Reproduce each line of the listing exactly.
Segment Open
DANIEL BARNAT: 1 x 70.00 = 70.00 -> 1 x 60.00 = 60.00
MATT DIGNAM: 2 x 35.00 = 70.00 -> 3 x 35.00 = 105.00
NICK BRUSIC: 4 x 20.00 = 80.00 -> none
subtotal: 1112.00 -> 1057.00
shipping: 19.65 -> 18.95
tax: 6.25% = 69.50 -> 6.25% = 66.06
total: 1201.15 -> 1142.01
Segment Closed
• _RESPONSE TO THIS EXERCISE_:
DANIEL BARNAT: 1 x 70.00 = 70.00 -> 1 x 60.00 = 60.00
MATT DIGNAM: 2 x 35.00 = 70.00 -> 3 x 35.00 = 105.00
NICK BRUSIC: 4 x 20.00 = 80.00 -> none
subtotal: 1112.00 -> 1057.00
shipping: 19.65 -> 18.95
tax: 6.25% = 69.50 -> 6.25% = 66.06
total: 1201.15 -> 1142.01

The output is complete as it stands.